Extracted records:

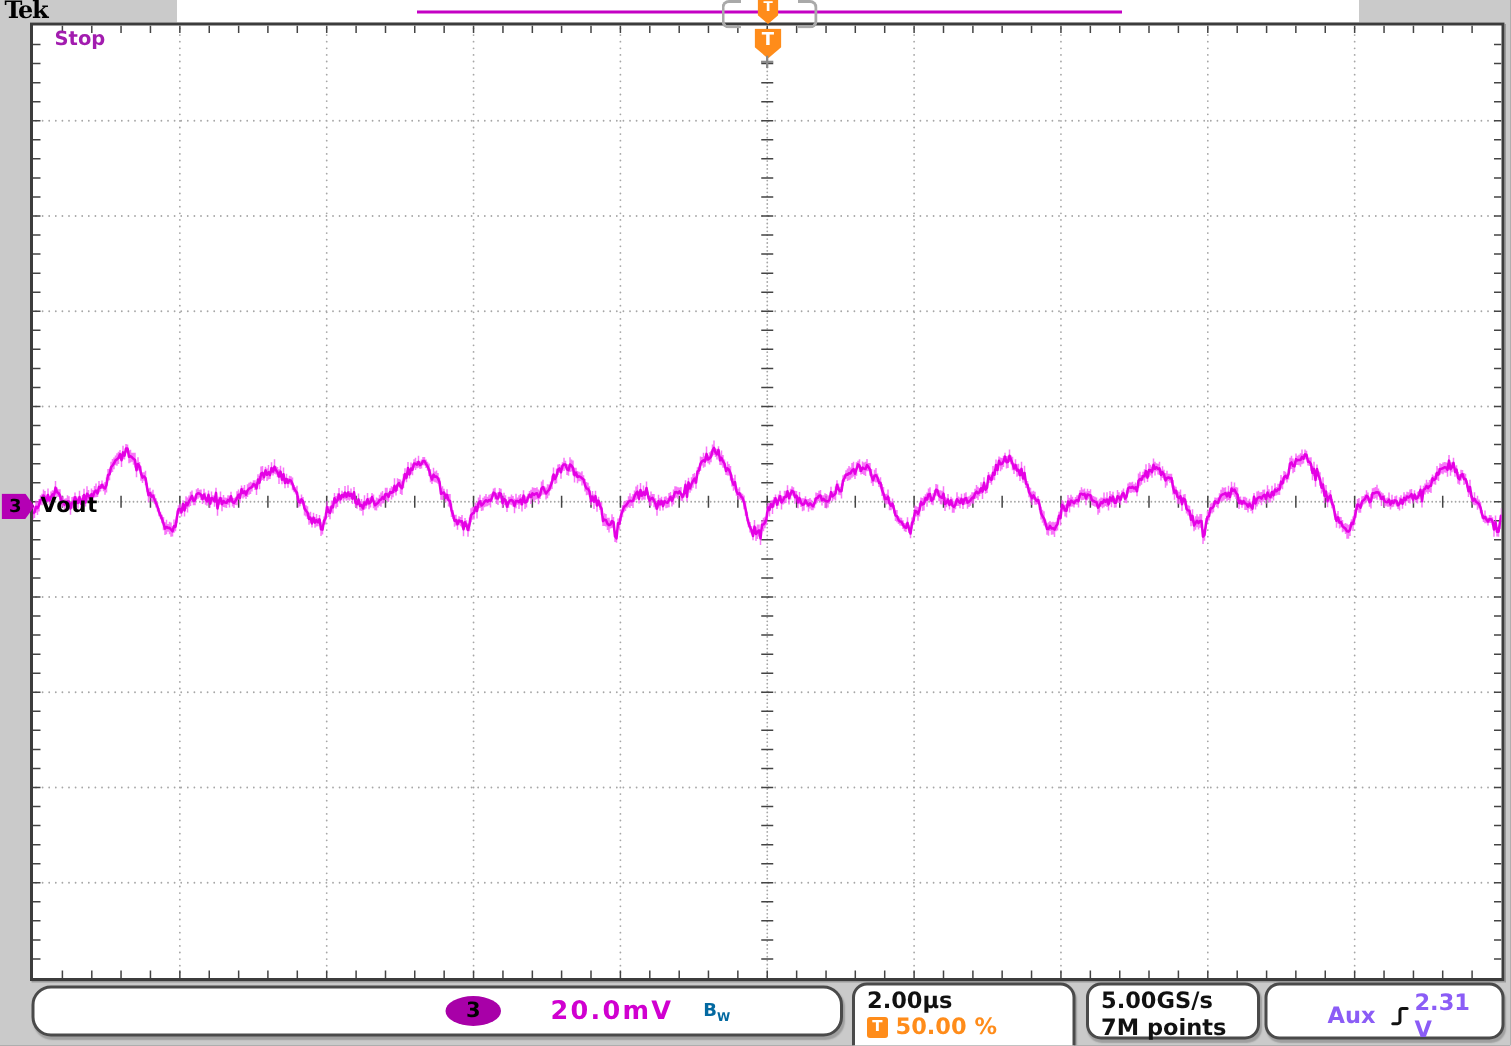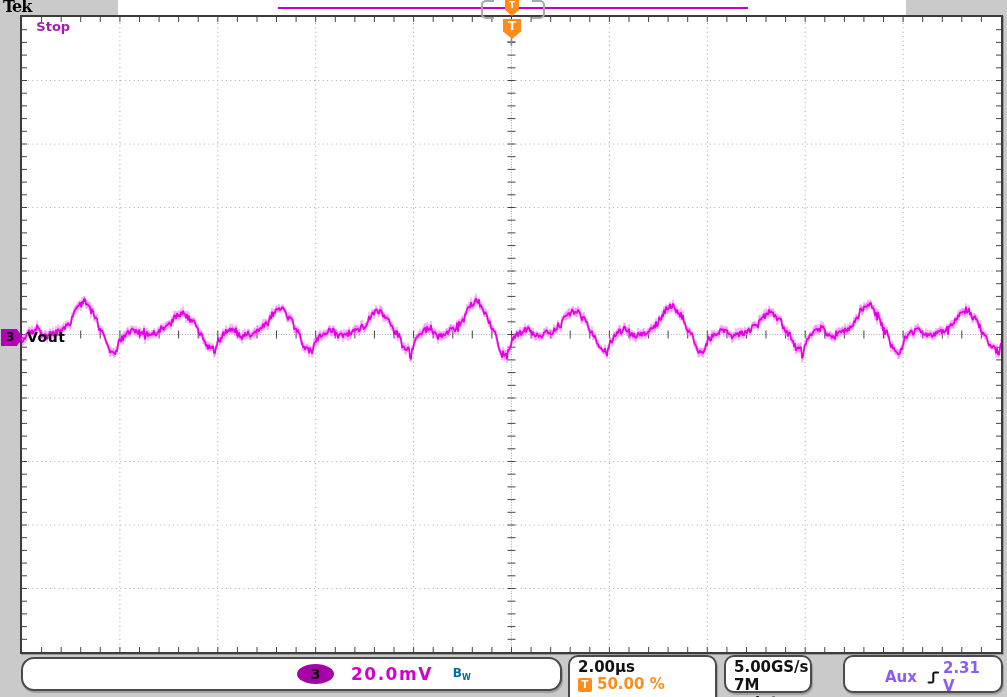"20.0mV" .vscale { margin-left: 17px -> 33px }
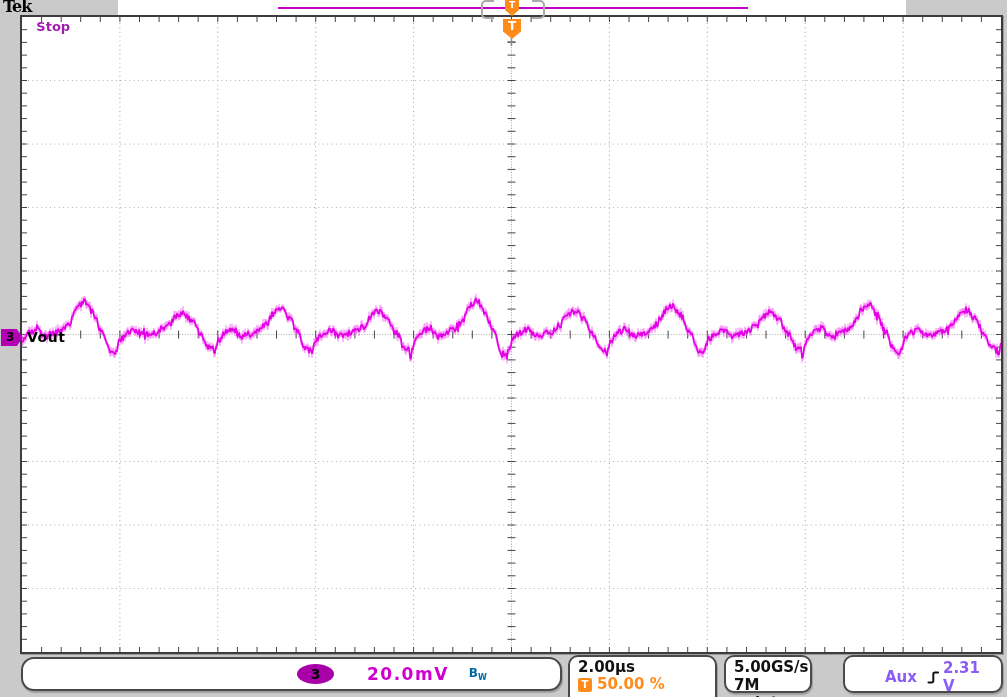"5.00GS/s" .box3 { width: 88px -> 116px }
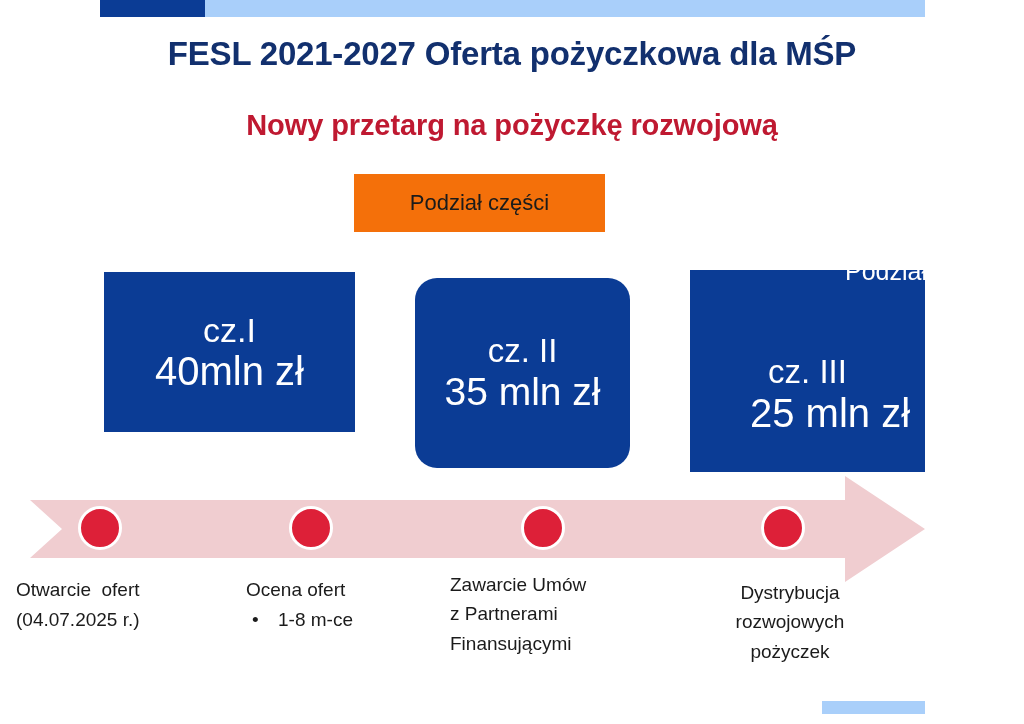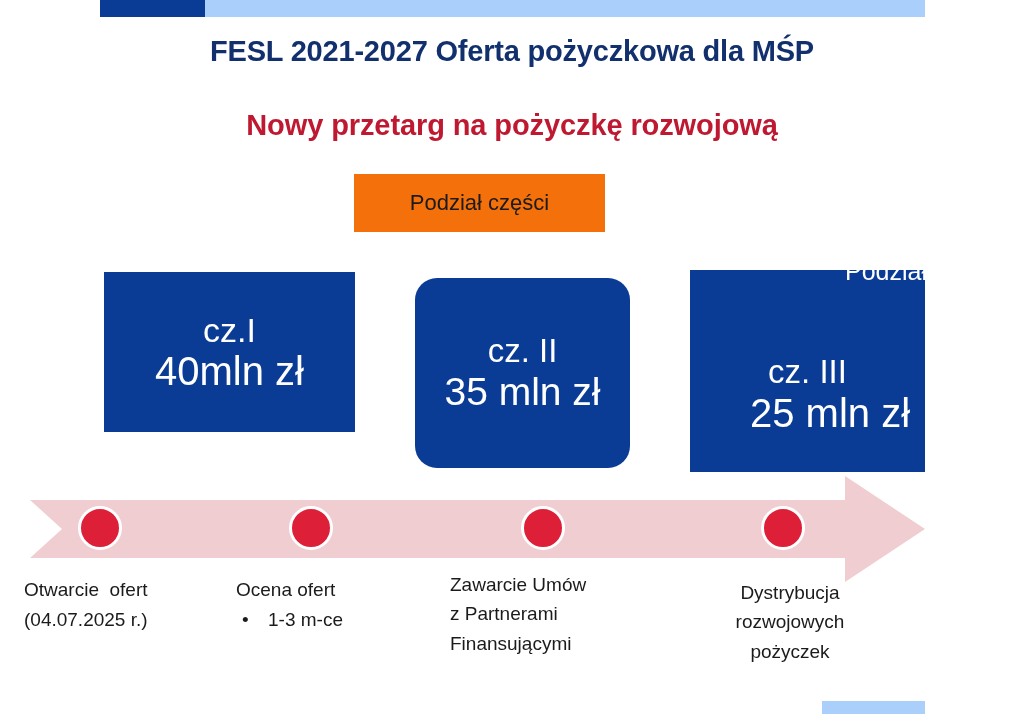"FESL 2021-2027 Oferta pożyczkowa dla" .title { font-size: 29px -> 33px }
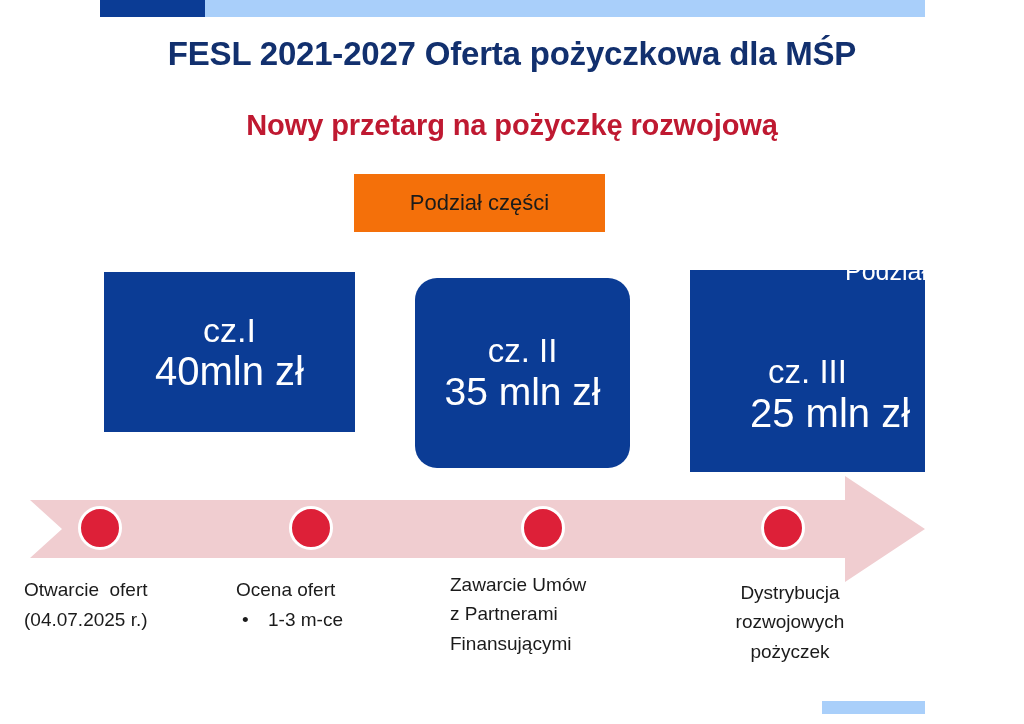"Otwarcie ofert" #cap-1 { left: 24px -> 16px }
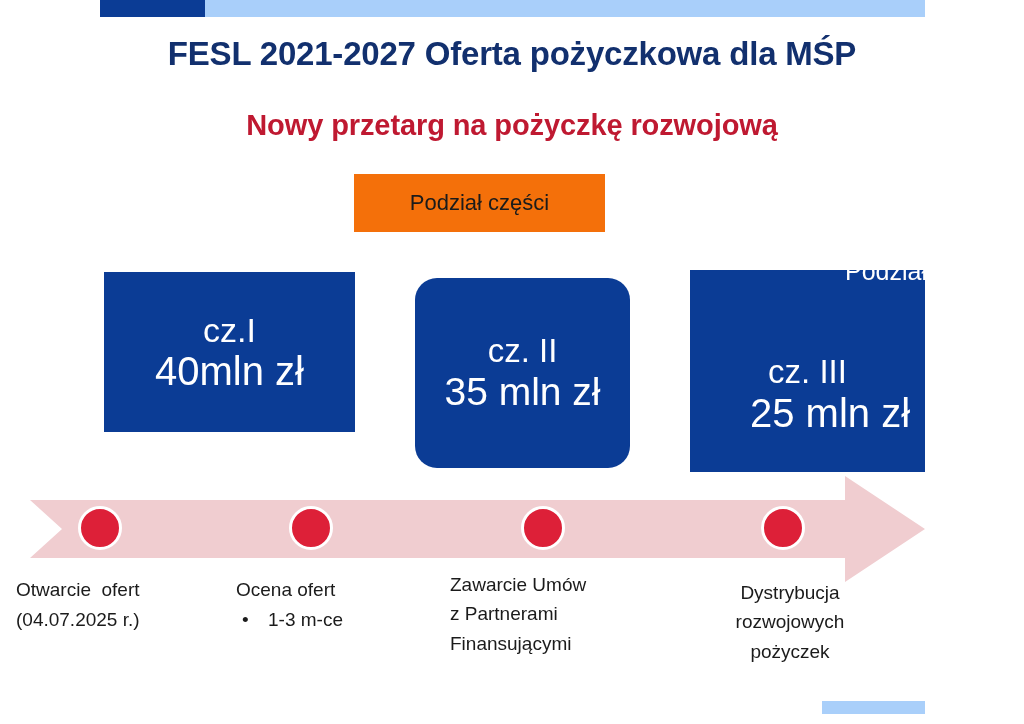"Ocena ofert" #cap-2 { left: 236px -> 246px }
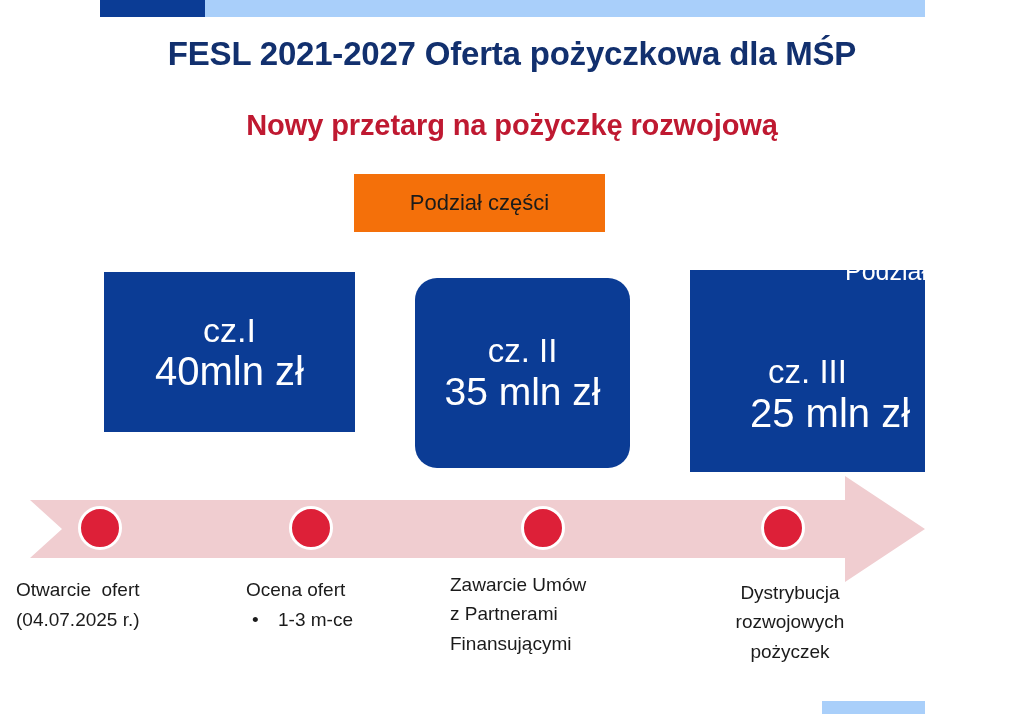"1-3 m-ce" span { text: 1-3 -> 1-8 }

▶ [Your task] Apart from the pictures, every line of the data above should be given again exactly.

▶ [Task output]
"20.0mV" .vscale { margin-left: 17px -> 33px }
"5.00GS/s" .box3 { width: 88px -> 116px }
"FESL 2021-2027 Oferta pożyczkowa dla" .title { font-size: 29px -> 33px }
"Otwarcie ofert" #cap-1 { left: 24px -> 16px }
"Ocena ofert" #cap-2 { left: 236px -> 246px }
"1-3 m-ce" span { text: 1-3 -> 1-8 }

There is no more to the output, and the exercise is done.